**** Material provided

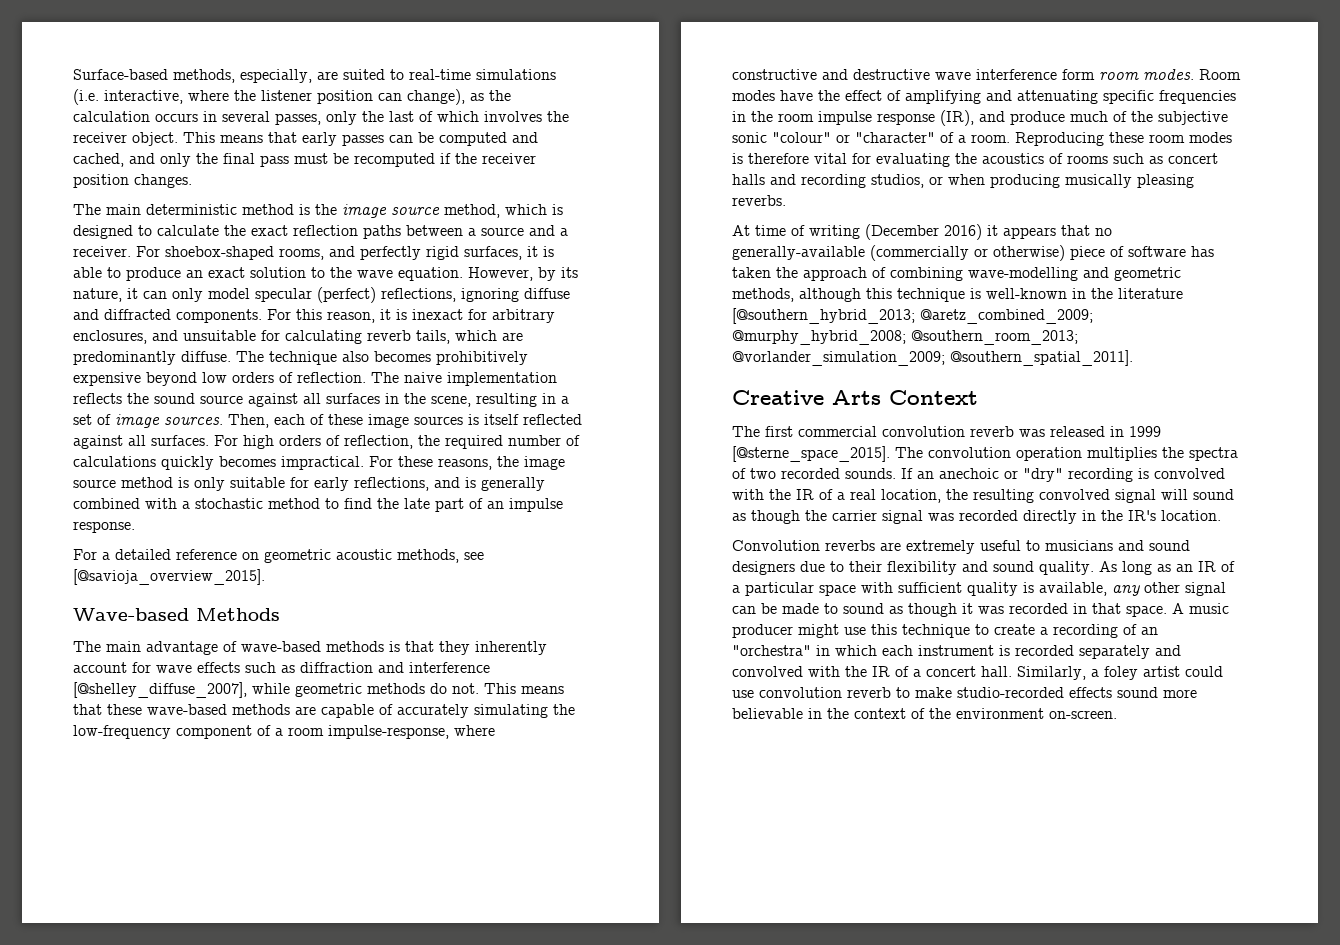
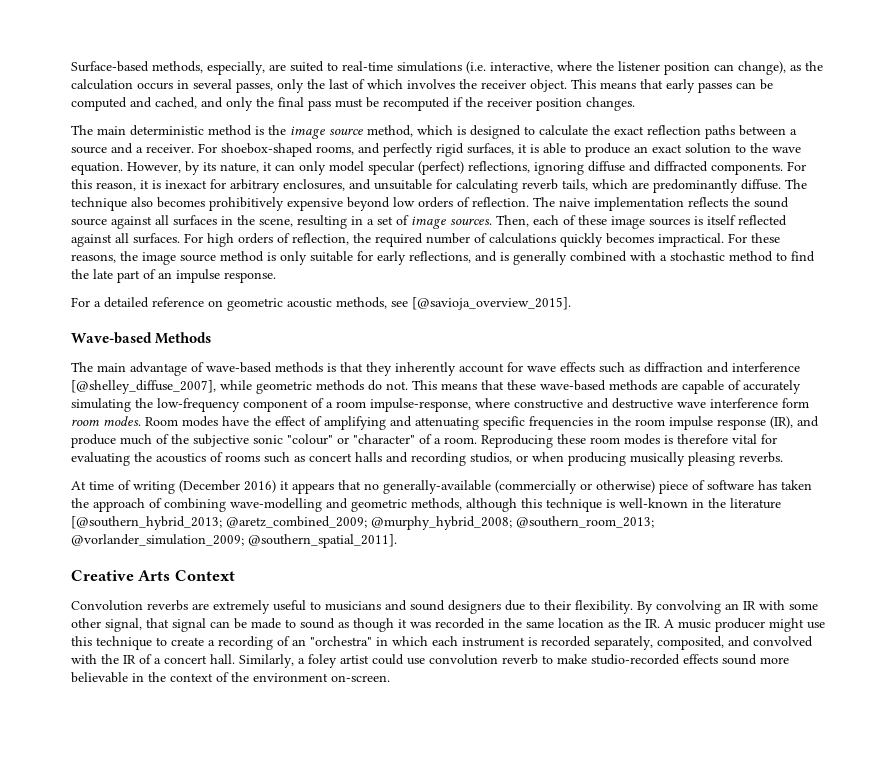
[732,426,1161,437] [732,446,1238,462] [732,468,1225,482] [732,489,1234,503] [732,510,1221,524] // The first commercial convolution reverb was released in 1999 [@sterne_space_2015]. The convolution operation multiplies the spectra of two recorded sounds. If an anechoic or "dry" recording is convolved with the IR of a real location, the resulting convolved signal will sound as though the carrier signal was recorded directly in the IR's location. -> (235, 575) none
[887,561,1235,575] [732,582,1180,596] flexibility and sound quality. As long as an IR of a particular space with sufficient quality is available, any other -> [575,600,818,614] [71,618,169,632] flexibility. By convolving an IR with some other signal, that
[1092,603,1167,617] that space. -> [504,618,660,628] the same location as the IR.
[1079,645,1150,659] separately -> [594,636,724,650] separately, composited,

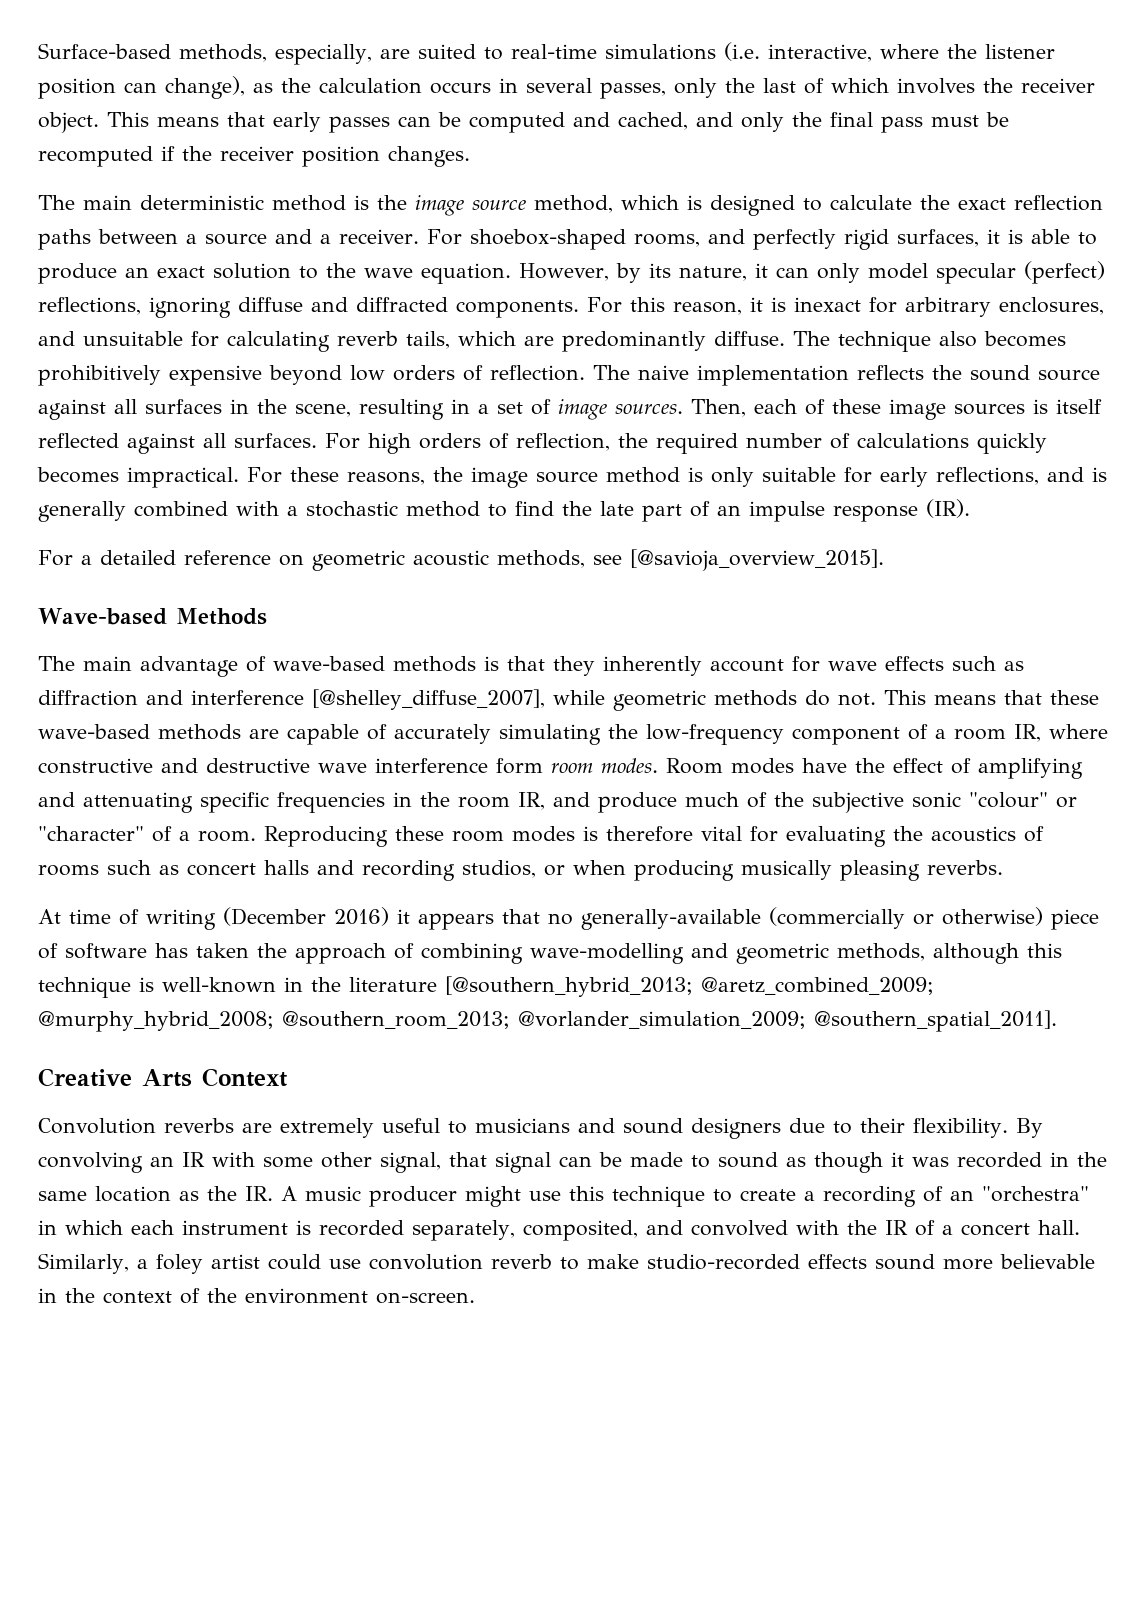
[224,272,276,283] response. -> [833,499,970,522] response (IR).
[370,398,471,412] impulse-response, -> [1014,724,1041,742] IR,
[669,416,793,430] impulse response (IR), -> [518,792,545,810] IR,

********

• Task objective
Output the data verbatim, images excluded.

• Response to this task
[732,426,1161,437] [732,446,1238,462] [732,468,1225,482] [732,489,1234,503] [732,510,1221,524] // The first commercial convolution reverb was released in 1999 [@sterne_space_2015]. The convolution operation multiplies the spectra of two recorded sounds. If an anechoic or "dry" recording is convolved with the IR of a real location, the resulting convolved signal will sound as though the carrier signal was recorded directly in the IR's location. -> (235, 575) none
[887,561,1235,575] [732,582,1180,596] flexibility and sound quality. As long as an IR of a particular space with sufficient quality is available, any other -> [575,600,818,614] [71,618,169,632] flexibility. By convolving an IR with some other signal, that
[1092,603,1167,617] that space. -> [504,618,660,628] the same location as the IR.
[1079,645,1150,659] separately -> [594,636,724,650] separately, composited,

[224,272,276,283] response. -> [833,499,970,522] response (IR).
[370,398,471,412] impulse-response, -> [1014,724,1041,742] IR,
[669,416,793,430] impulse response (IR), -> [518,792,545,810] IR,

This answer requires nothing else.